**Exercise**.
Please show every line from the entries that carries the word "padding".

**Input records**.
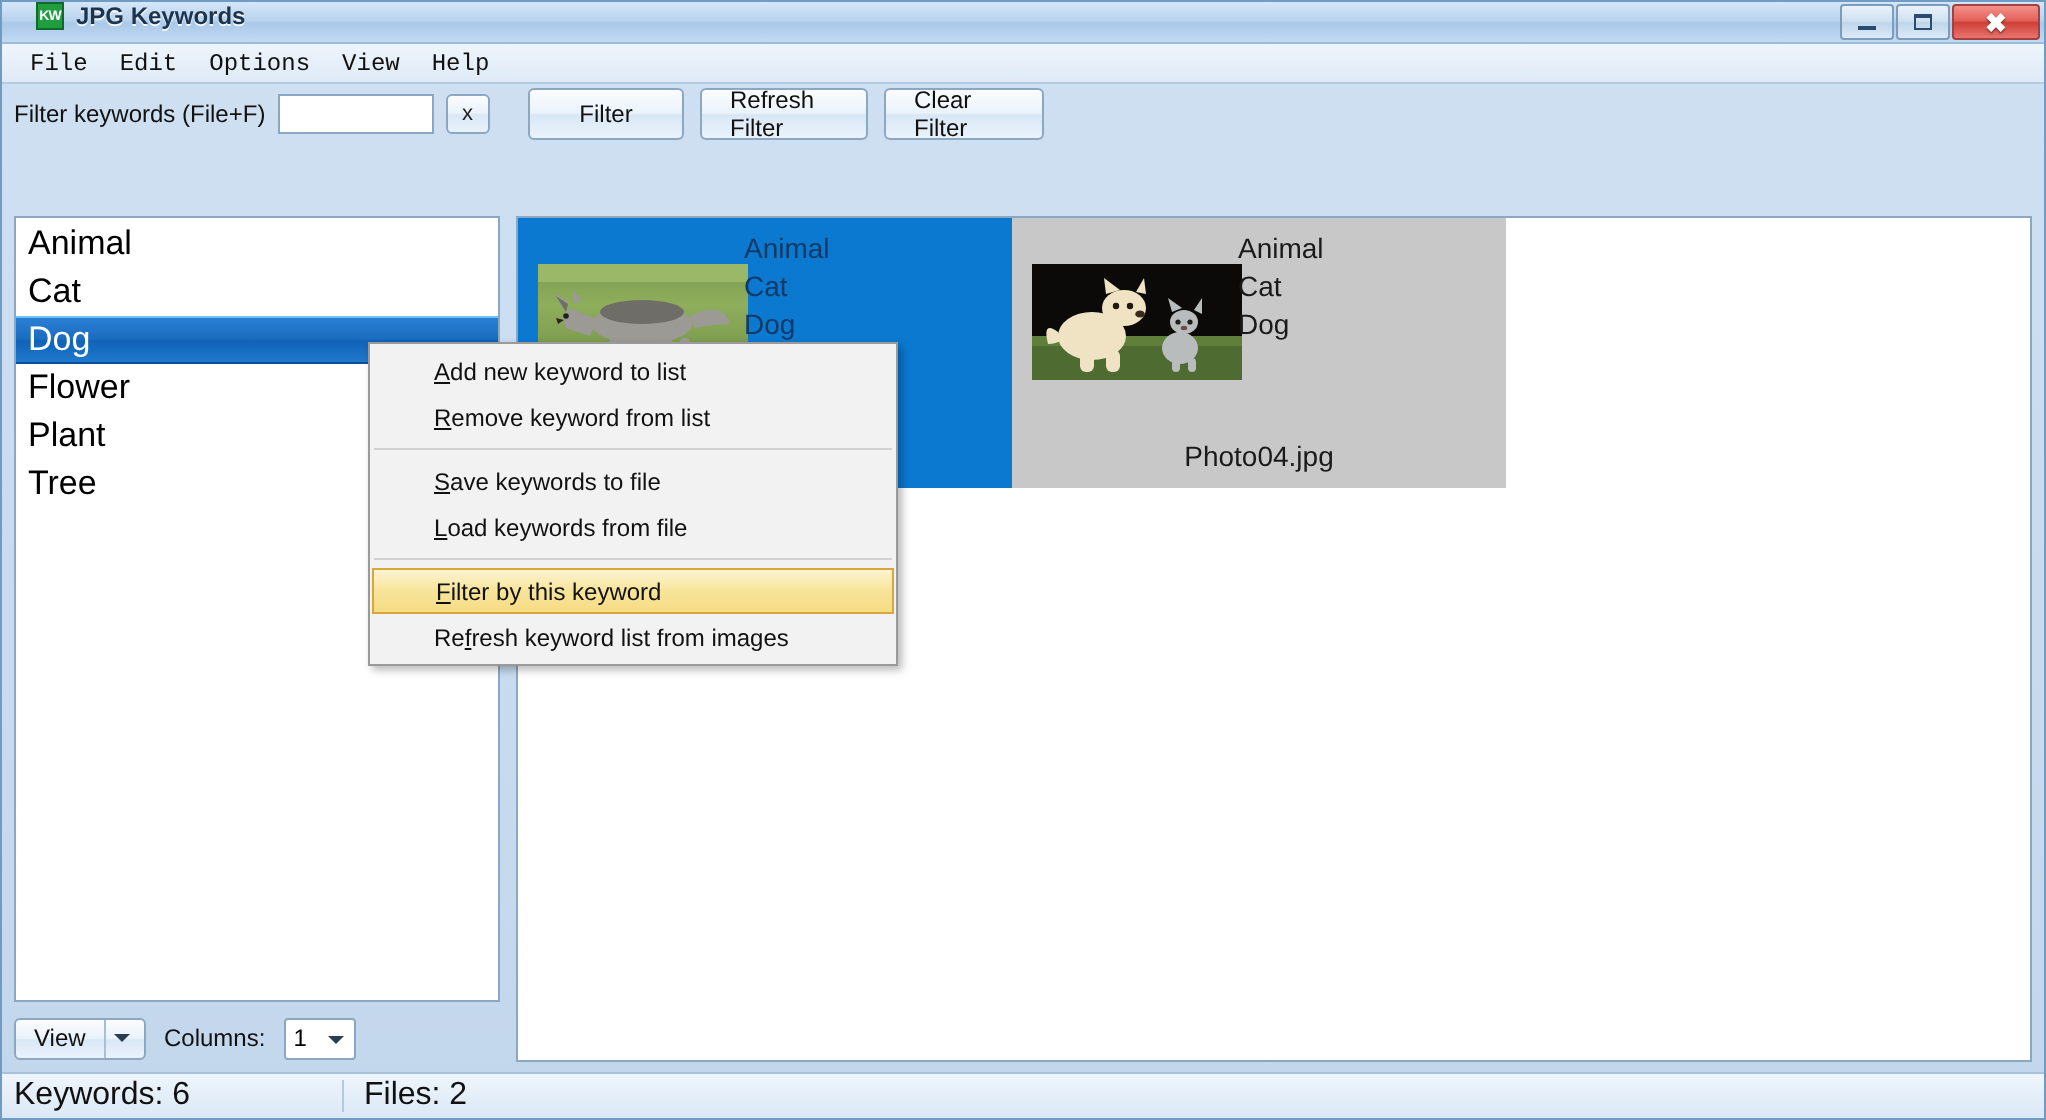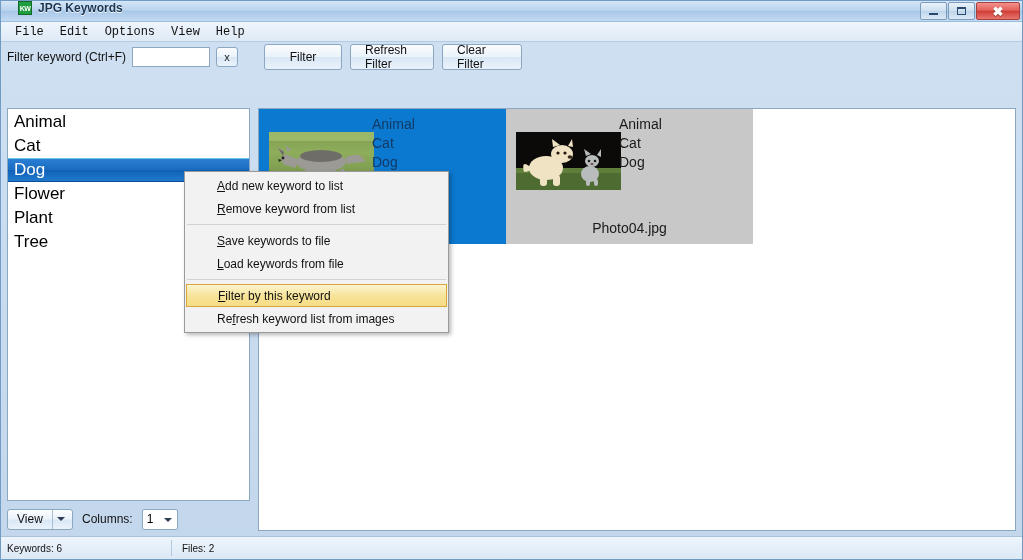--- a/index.html
+++ b/index.html
@@ -321,7 +321,7 @@
 
   <div id="toolbar2">
     <div id="filterbar-left">
-      <span>Filter keyword (Ctrl+F)</span>
+      <span>Filter keywords (File+F)</span>
       <input id="filter-input" type="text" value="" style="">
       <div class="smallbtn">x</div>
     </div>

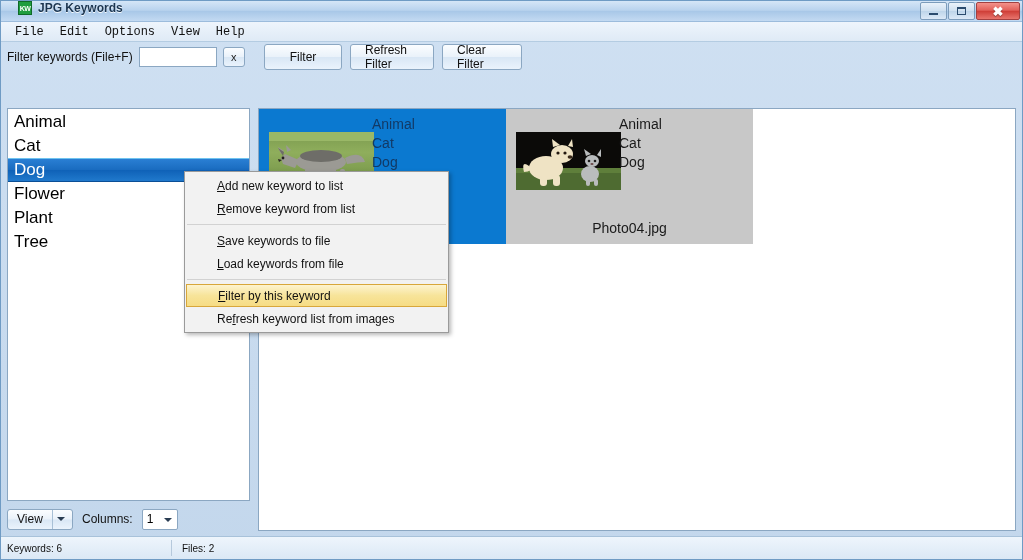--- a/index.html
+++ b/index.html
@@ -283,7 +283,7 @@
     background:linear-gradient(to bottom,#eef5fc,#dbe8f5);
     border-top:1px solid #a8c2da;
     display:flex; align-items:center;
-    font-size:10px; color:#111;
+    font-size:16px; color:#111;
   }
   #status-keywords { width:170px; padding-left:6px; }
   #status-divider { width:1px; height:16px; background:#b6c9dc; margin-right:10px; }

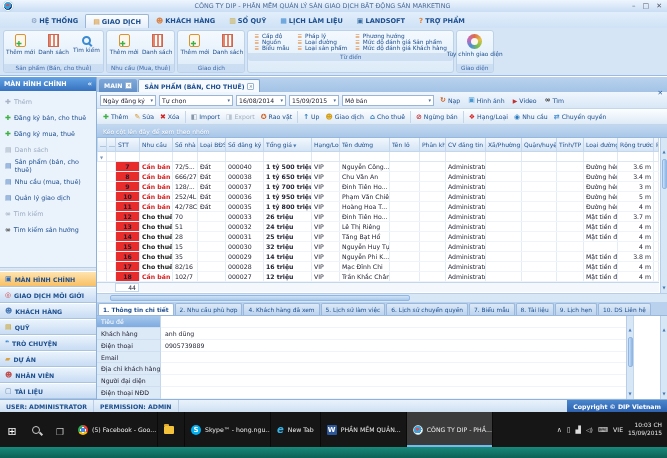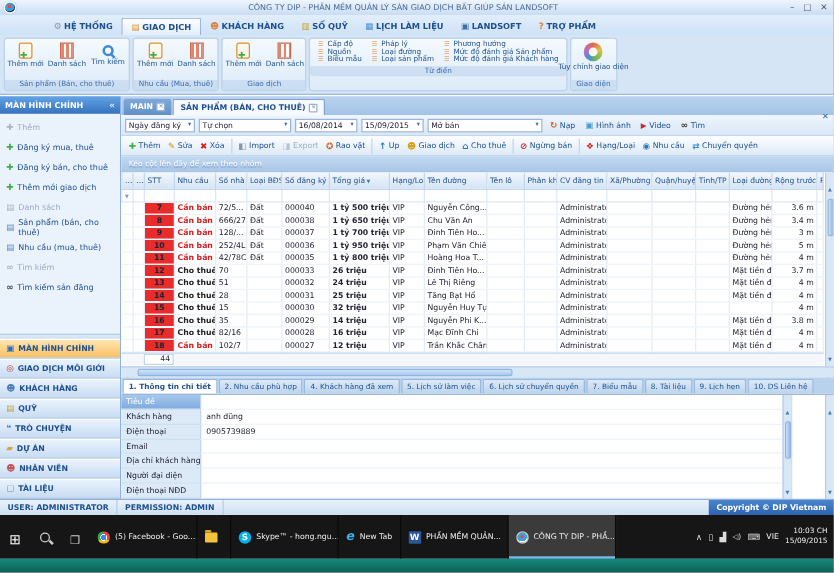--- a/index.html
+++ b/index.html
@@ -213,7 +213,7 @@
 
   <div class="titlebar">
     <span class="app-logo"></span>
-    <span class="win-title">CÔNG TY DIP - PHẦN MỀM QUẢN LÝ SÀN GIAO DỊCH BẤT GIÚP SẢN LANDSOFT</span>
+    <span class="win-title">CÔNG TY DIP - PHẦN MỀM QUẢN LÝ SÀN GIAO DỊCH BẤT ĐỘNG SẢN MARKETING</span>
     <span class="winctl">
       <span data-icon="minimize"></span>
       <span data-icon="maximize"></span>

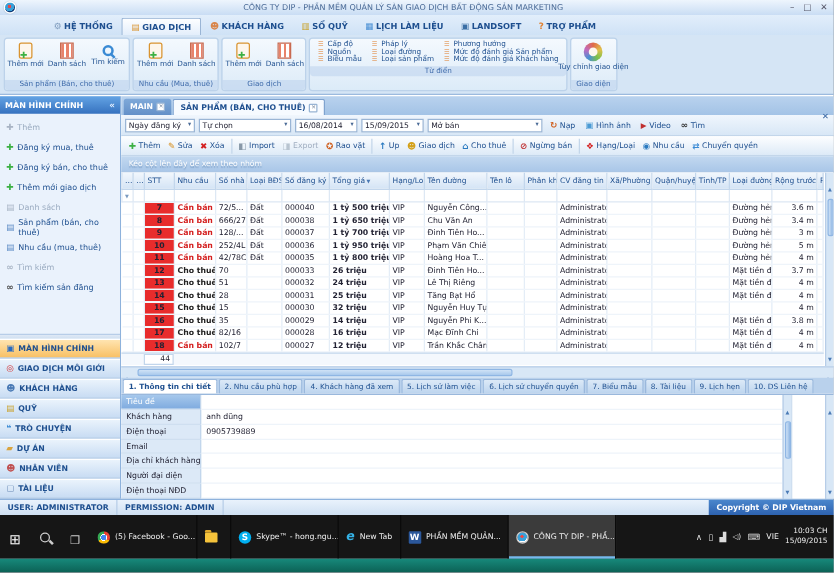--- a/index.html
+++ b/index.html
@@ -19,7 +19,7 @@
   [data-icon="close"]::before { content:"✕"; }
 
   
-  .menubar { height:16px; flex:0 0 16px; background:linear-gradient(#e2eefb,#cfe2f6); display:flex; align-items:flex-end; padding-left:36px; }
+  .menubar { height:16px; flex:0 0 16px; background:linear-gradient(#e2eefb,#cfe2f6); display:flex; align-items:flex-end; padding-left:24px; }
   .mtab { height:14px; display:flex; align-items:center; gap:2px; padding:0 7px; font-size:6.6px; font-weight:bold; color:#1e4f8f; border-radius:2px 2px 0 0; }
   .mtab[data-active="true"] { background:linear-gradient(#fdfeff,#e3eefb); border:1px solid #9ab5d5; border-bottom:none; }
   .mico::before { font-size:7px; }

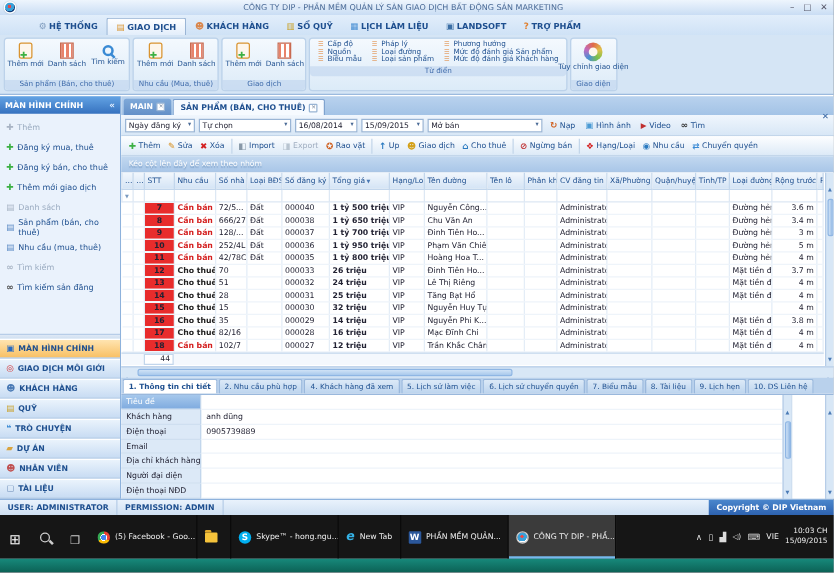--- a/index.html
+++ b/index.html
@@ -370,11 +370,11 @@
         </div>
           <div class="sb-item" data-disabled="false">
           <span class="ico" data-icon="plus"></span>
-          <span>Đăng ký mua, thuê</span>
+          <span>Đăng ký bán, cho thuê</span>
         </div>
           <div class="sb-item" data-disabled="false">
           <span class="ico" data-icon="plus"></span>
-          <span>Đăng ký bán, cho thuê</span>
+          <span>Đăng ký mua, thuê</span>
         </div>
           <div class="sb-item" data-disabled="false">
           <span class="ico" data-icon="plus"></span>

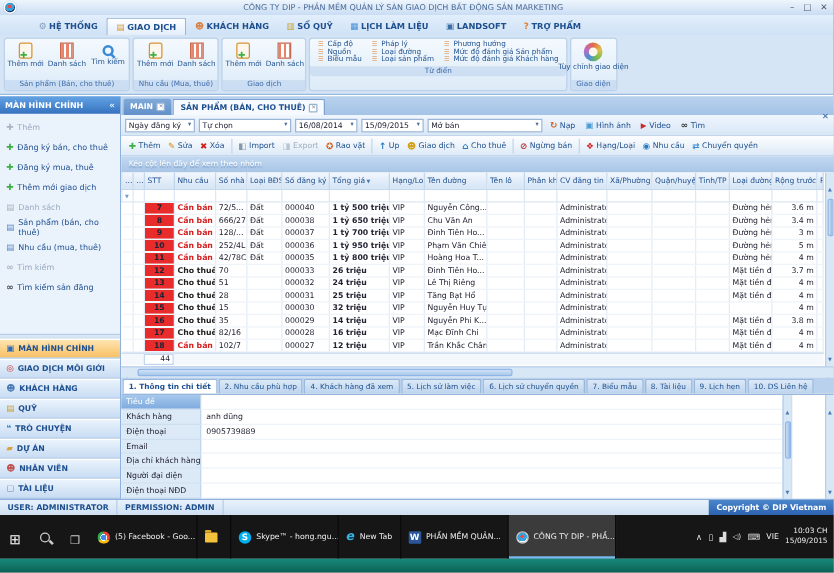--- a/index.html
+++ b/index.html
@@ -376,10 +376,6 @@
           <span class="ico" data-icon="plus"></span>
           <span>Đăng ký mua, thuê</span>
         </div>
-          <div class="sb-item" data-disabled="false">
-          <span class="ico" data-icon="plus"></span>
-          <span>Thêm mới giao dịch</span>
-        </div>
           <div class="sb-item" data-disabled="true">
           <span class="ico" data-icon="list"></span>
           <span>Danh sách</span>

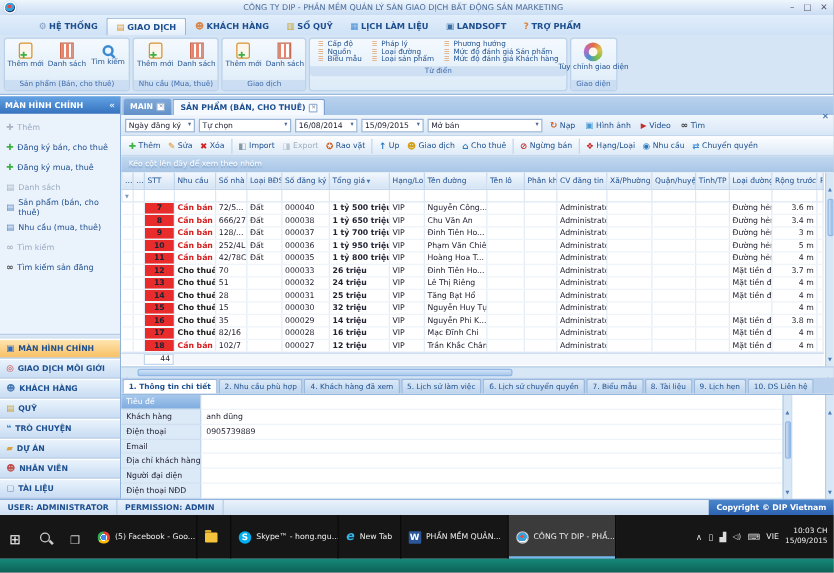--- a/index.html
+++ b/index.html
@@ -388,6 +388,10 @@
           <span class="ico" data-icon="list"></span>
           <span>Nhu cầu (mua, thuê)</span>
         </div>
+          <div class="sb-item" data-disabled="false">
+          <span class="ico" data-icon="list"></span>
+          <span>Quản lý giao dịch</span>
+        </div>
           <div class="sb-item" data-disabled="true">
           <span class="ico" data-icon="binoculars"></span>
           <span>Tìm kiếm</span>

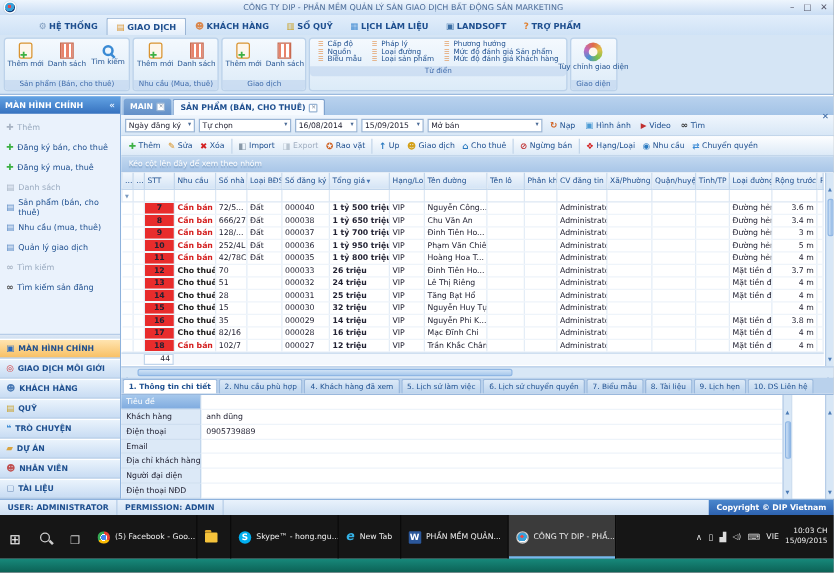--- a/index.html
+++ b/index.html
@@ -398,7 +398,7 @@
         </div>
           <div class="sb-item" data-disabled="false">
           <span class="ico" data-icon="binoculars"></span>
-          <span>Tìm kiếm sản đăng</span>
+          <span>Tìm kiếm sản hướng</span>
         </div>
         </div>
       <div class="sb-splitter"></div>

**Task solution**.
   #status-keywords { width:170px; padding-left:6px; }
-  .menubar { height:16px; flex:0 0 16px; background:linear-gradient(#e2eefb,#cfe2f6); display:flex; align-items:flex-end; padding-left:36px; }
+  .menubar { height:16px; flex:0 0 16px; background:linear-gradient(#e2eefb,#cfe2f6); display:flex; align-items:flex-end; padding-left:24px; }
   .mtab { height:14px; display:flex; align-items:center; gap:2px; padding:0 7px; font-size:6.6px; font-weight:bold; color:#1e4f8f; border-radius:2px 2px 0 0; }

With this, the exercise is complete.